Sony got it right with an excellent eight-channel Dolby Atmos soundtrack. Bass rocks the room throughout during earthquakes, volcanic eruptions, and tidal waves. Height speakers get an intense workout – especially the helicopter flyovers. There’s no disappointment since sound is nicely balanced between effects, and soft conversation between Jackson Curtis and his charming daughter Lilly (Morgan Lily). The score is by Austrian co-writer Harald Kloser, who also composed “The Day After Tomorrow,” considered his best, and Emmerich’s “10,000 BC,” “White House Down,” “Independence Day: Resurgence” and “Midway.” Three vocal numbers are included in the two hour and 38-minute film: “Time for Miracles” from American Idol runner-up Adam Lambert, “Fades Like a Photograph” from rock band Filter, and “It Ain’t the End of the World,” a duet from co-stars George Segal and Blu Mankuma.

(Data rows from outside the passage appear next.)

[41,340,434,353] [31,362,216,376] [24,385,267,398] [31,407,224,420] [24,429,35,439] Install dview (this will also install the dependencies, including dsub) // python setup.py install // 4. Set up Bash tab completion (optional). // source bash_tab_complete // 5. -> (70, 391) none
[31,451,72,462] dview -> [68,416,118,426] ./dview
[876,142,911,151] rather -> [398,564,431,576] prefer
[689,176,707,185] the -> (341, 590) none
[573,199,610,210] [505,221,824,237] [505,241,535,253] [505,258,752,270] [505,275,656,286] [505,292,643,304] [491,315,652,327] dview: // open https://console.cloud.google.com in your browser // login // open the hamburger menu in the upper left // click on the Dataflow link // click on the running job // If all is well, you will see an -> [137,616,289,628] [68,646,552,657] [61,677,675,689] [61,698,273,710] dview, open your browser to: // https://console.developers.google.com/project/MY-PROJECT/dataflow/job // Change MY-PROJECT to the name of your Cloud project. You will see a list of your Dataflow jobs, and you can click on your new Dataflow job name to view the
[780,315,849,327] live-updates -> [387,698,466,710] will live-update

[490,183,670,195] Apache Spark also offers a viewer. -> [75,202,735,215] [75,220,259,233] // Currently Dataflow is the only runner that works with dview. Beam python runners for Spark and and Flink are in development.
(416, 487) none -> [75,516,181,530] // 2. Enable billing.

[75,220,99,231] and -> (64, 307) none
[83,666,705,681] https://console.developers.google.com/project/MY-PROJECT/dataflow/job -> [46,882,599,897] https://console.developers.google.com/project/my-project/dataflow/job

For most fans of “2012”, your Blu-ray is just fine, since there’s no real bonus in resolution or HDR in this 4K presentation. The biggest question to ask is: Can we believe Emmerich when he said “2012” was his last disaster movie? Let’s hope not!


— Bill Kelley III, High-Def Watch producer



(1) Workers and some of the chosen ones who paid up to $1 billion for a seat, race toward Ark No. 4 as the mega-tsunami approaches hours ahead of schedule. (2) The launch of the arks as the tsunami waters arrive. (3&4) Tenzin (Chin Han), an Ark work is injured during the launch. He helped the Curtis family, Gordon, and others to stowaway as Ark No. 4 avoids Mount Everest. (5) A new day for everyone on board.